After an overnight ferry from Nice, the excitement of reaching the island of Sardinia was quickly tempered by the prospect of having to reverse the caravan off the ferry. With a not so patient audience of most of the car passengers waiting to disembark after us, I somehow managed to get first the caravan then the car onto land with the help of some French shouting and pointing from the crew members, although we did end up on the opposite side of the three lane car deck from where we started.
We then had a 45 minute drive to our campsite. Laura was pleased to be back on firm ground as she was suffering from motion sickness brought about by ten hours on the ferry. We were expecting this to be passing thing but the winding roads of Sardinia, where straight stretches appear to be few and far between, had other ideas and she struggled with it for most of the week.
On the plus side, arriving at a campsite in the morning as opposed to the usual early evening was a pleasant change, meaning we could take a bit more time in choosing our pitch, getting set up and putting that damn awning up yet again. The extra time was needed as we wrestled with the awning in the strong winds that were blowing across Sardinia – the same winds that had fuelled serious forest fires in the south of France and neighbouring Corsica the previous week but which were now thankfully dying out.
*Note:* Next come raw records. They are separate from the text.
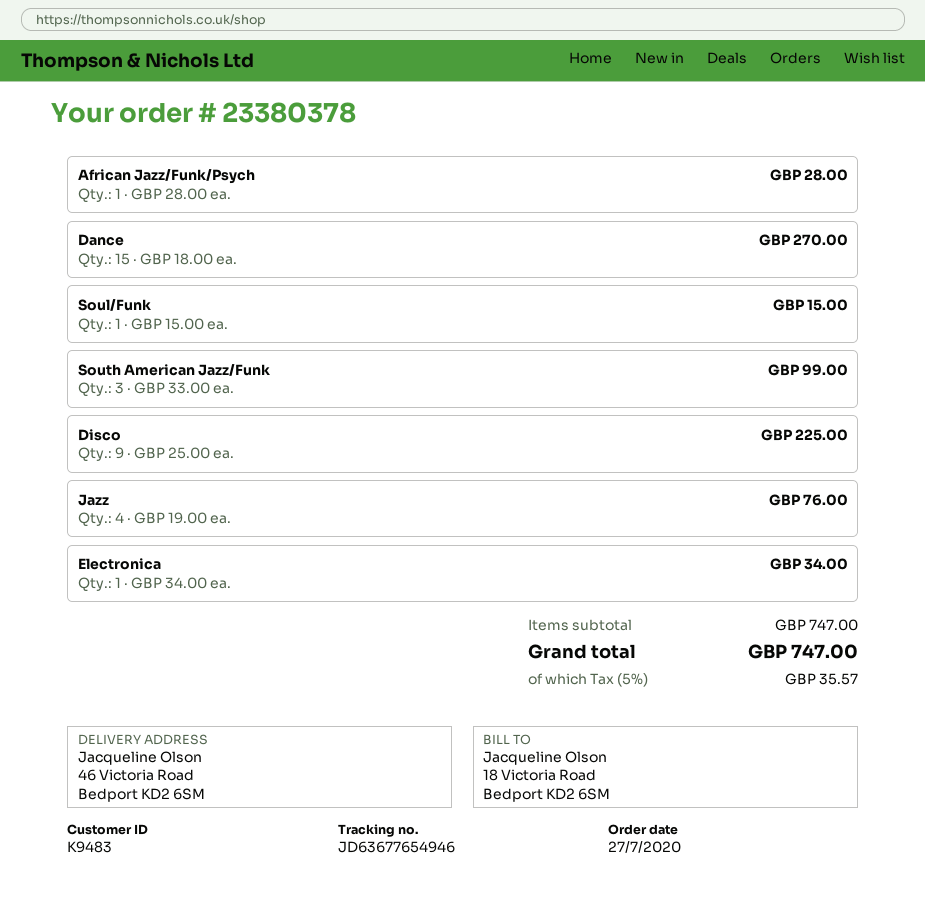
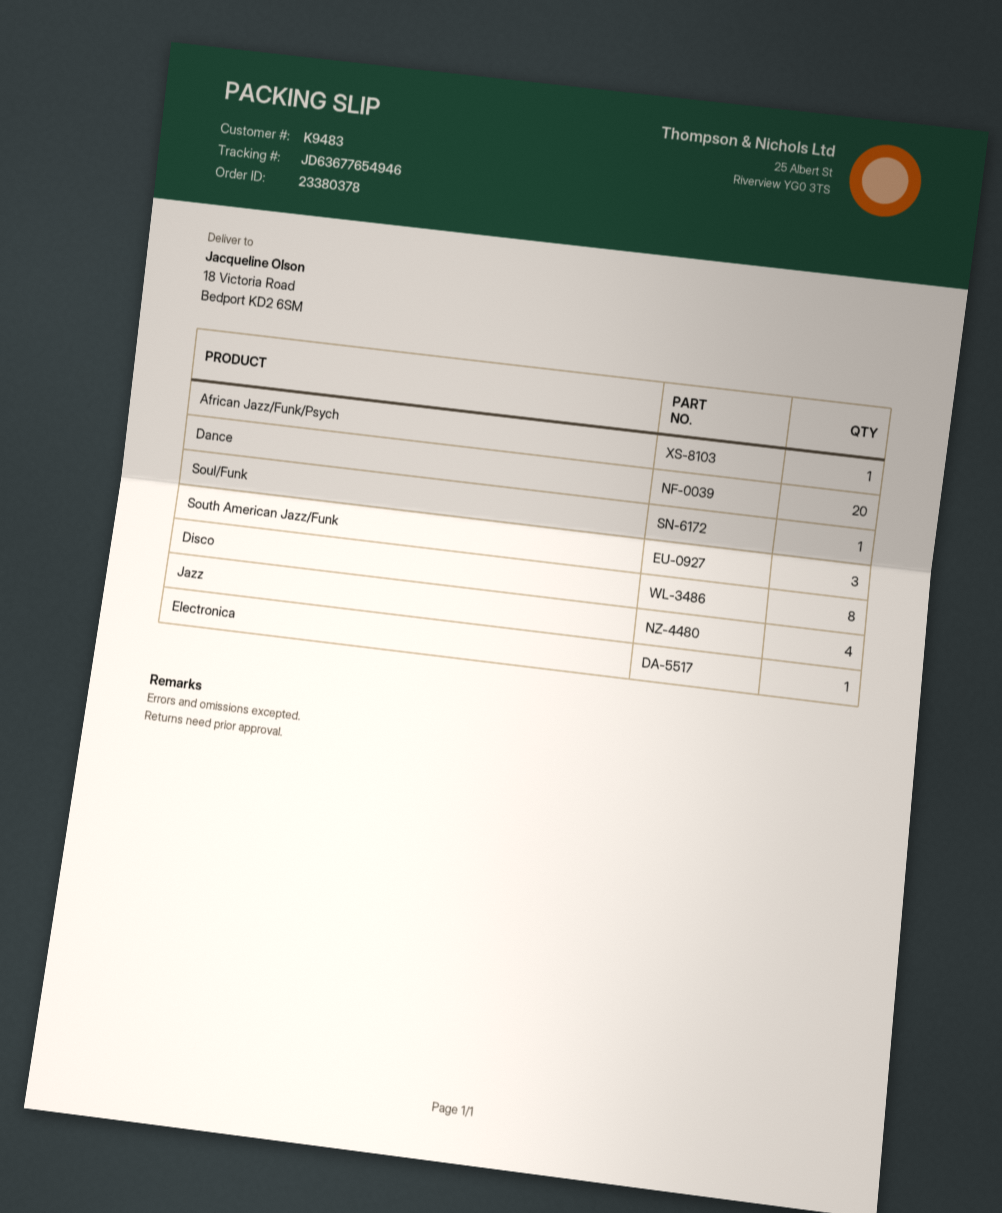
ship to: 46 Victoria Road, Bedport KD2 6SM -> 18 Victoria Road, Bedport KD2 6SM
Dance: 15 -> 20
Disco: 9 -> 8

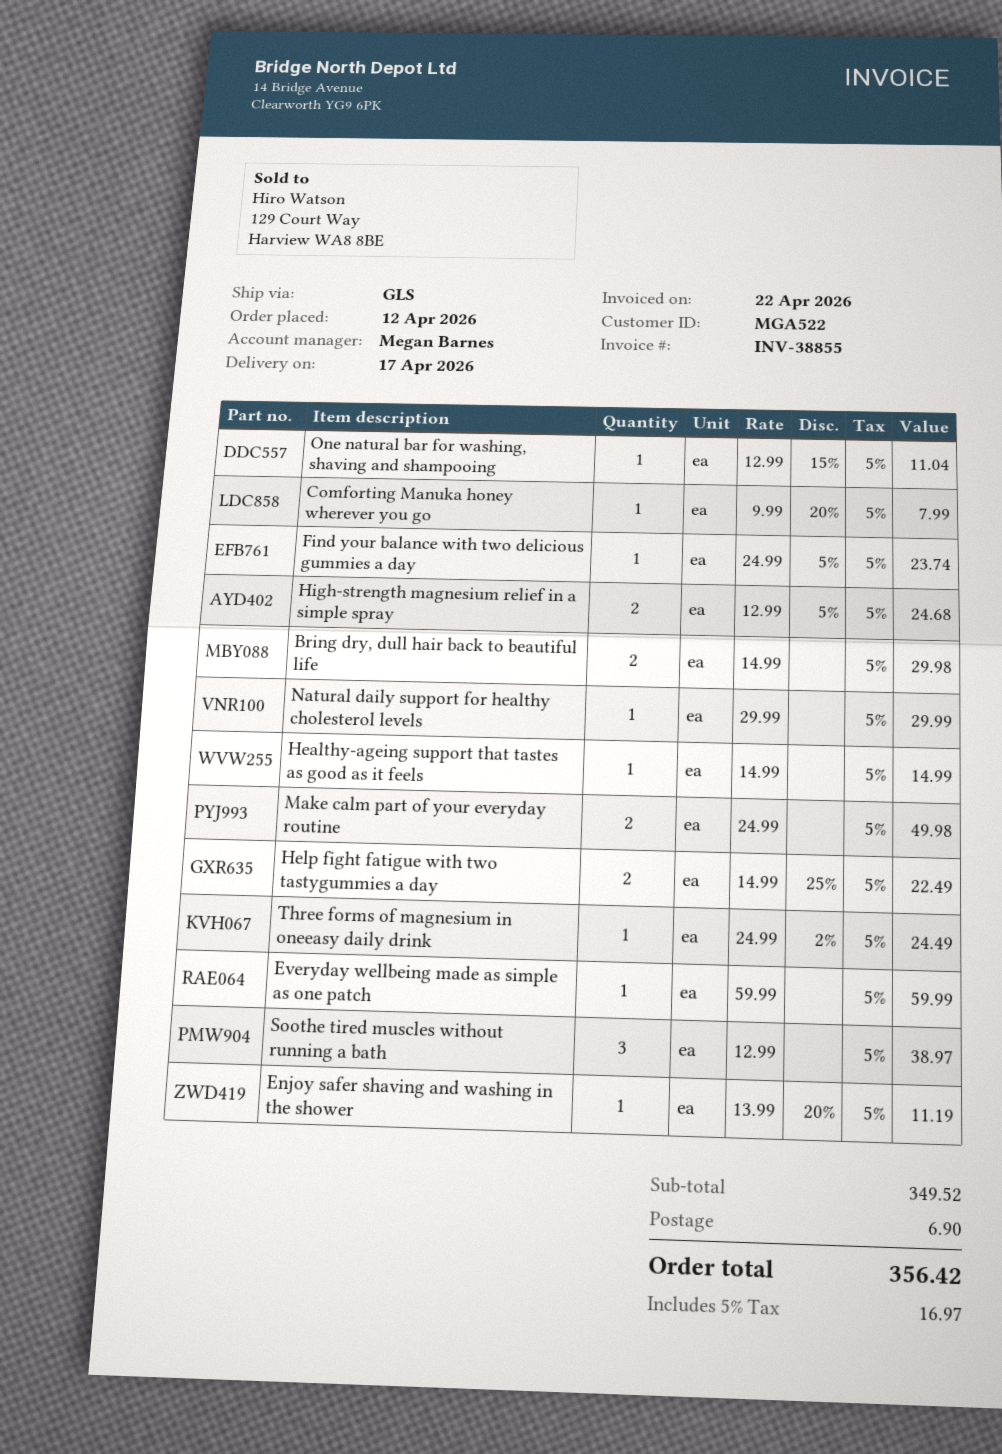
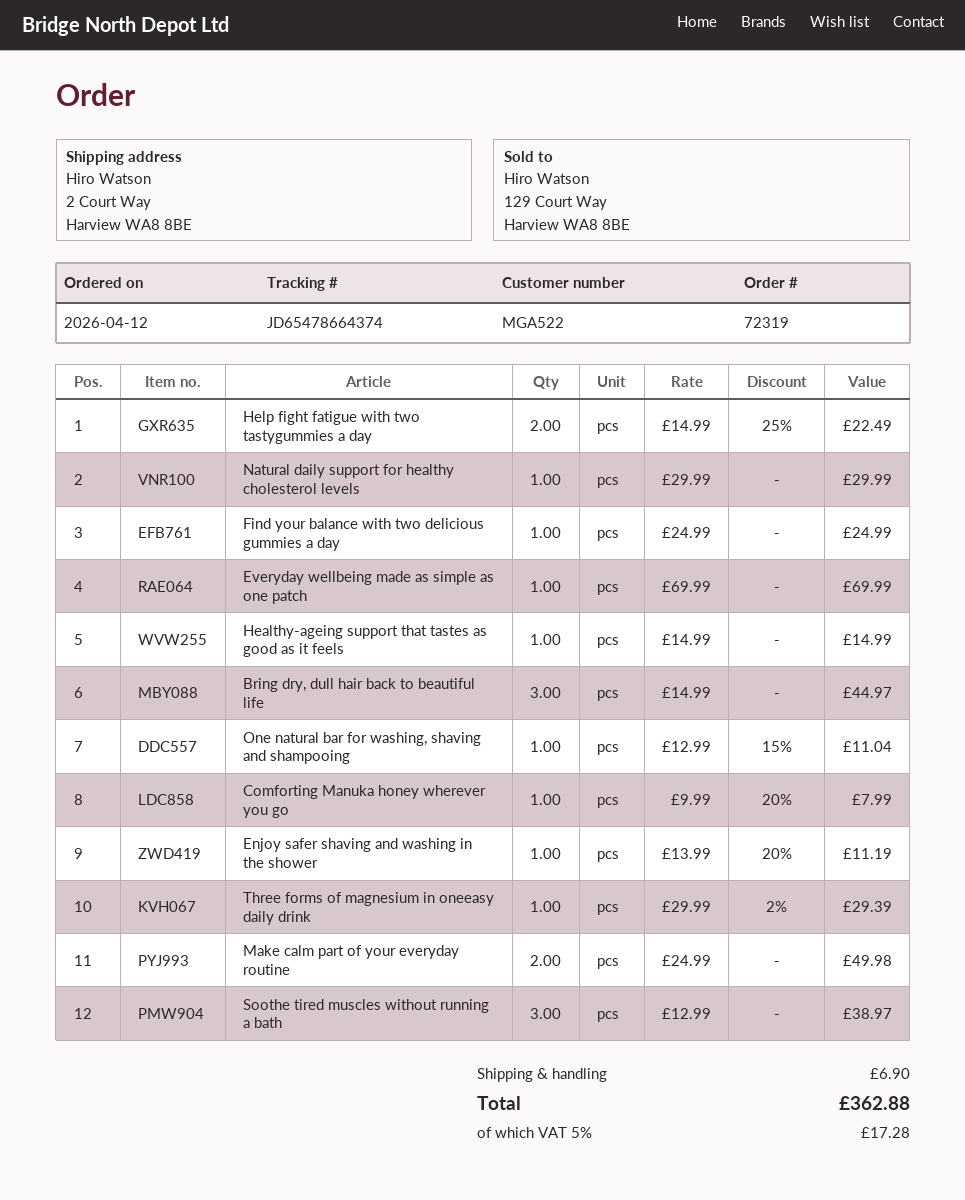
Find your balance with two delicious gummies a day: 1 x 24.99 - 5% = 23.74 -> 1 x 24.99 = 24.99
High-strength magnesium relief in a simple spray: 2 x 12.99 - 5% = 24.68 -> none
Bring dry, dull hair back to beautiful life: 2 x 14.99 = 29.98 -> 3 x 14.99 = 44.97
Three forms of magnesium in oneeasy daily drink: 1 x 24.99 - 2% = 24.49 -> 1 x 29.99 - 2% = 29.39
Everyday wellbeing made as simple as one patch: 1 x 59.99 = 59.99 -> 1 x 69.99 = 69.99
tax: 5% = 16.97 -> 5% = 17.28
total: 356.42 -> 362.88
As our first evening set on what we thought was a quiet sleepy site we were surprised to have our dinner interrupted by very loud rock music blaring out from the pool area. As we started to wonder if we had got the vibe of the site wrong and fearful that staff had free reign on the restaurant stereo, Laura went to investigate. Fortunately it turned out to merely be father and son BMX tricks display around the poolside. While this lasted for two hours, it seemed to be accompanied by only three songs by The Offspring on repeat.
It turns out that Sardinia is a surprisingly big island (the size of Wales!) and we were miles away from the main sights we had wanted to visit. The long distances, lack of straight roads, and Laura’s motion sickness meant we quickly abandoned those plans. Instead, we picked a couple of nearby highlights out of the guidebook and headed off one day. As usual, this led to us climbing a big hill during the hottest part of the day – this time up to Castelsardo, a small old town perched high above the waves on the northwest coast of the island, with stunning views down the spectacular coastline in both directions. At the very summit there was a small castle which included the added bonus of a basket weaving museum! Following a nice lunch overlooking one of the vistas, where I had yet another pizza, we meandered back down to while away the remainder of the afternoon in a beautiful sandy cove.
Another day trip took us to Santa Teresa Gallura, the main town in the north of the island, and doubled up as a reccy for where we need to get the ferry to Corsica a few days later. This was the closest thing to a tourist town that we found, with two beaches rammed with French and Italian holiday makers. We had a typical Italian pasta lunch in the grand town piazza before making our way a little down the coast to Capo Testa, a small outcrop of land with several popular beaches and coves. Having walked around the far reaches of the outcrop to the lighthouse, we again resigned ourselves to an afternoon on a lovely beach with the calm, pleasant Mediterranean water to refresh us from the sun.
There was no doubt plenty more to see and do in Sardinia had we had the inclination, and our short tour really did not do it justice, but with the searing heat reaching the high thirties every day (normally before 11am!), we often decided to take it easy and stay at our campsite with the safety of the shade of the trees and the beautiful swimming pool. It was here where Evelyn really took to the waters and enjoyed splashing about in her floating chair. I think she was as grateful as all of us to get in the water and out of the blistering heat in the middle of the day. Bizarrely the pool was officially closed for three hours from 12:30pm every day – not that anyone took the slightest bit of notice of the lifeguard putting up his insignificant little fence and wandering off for his long lunch.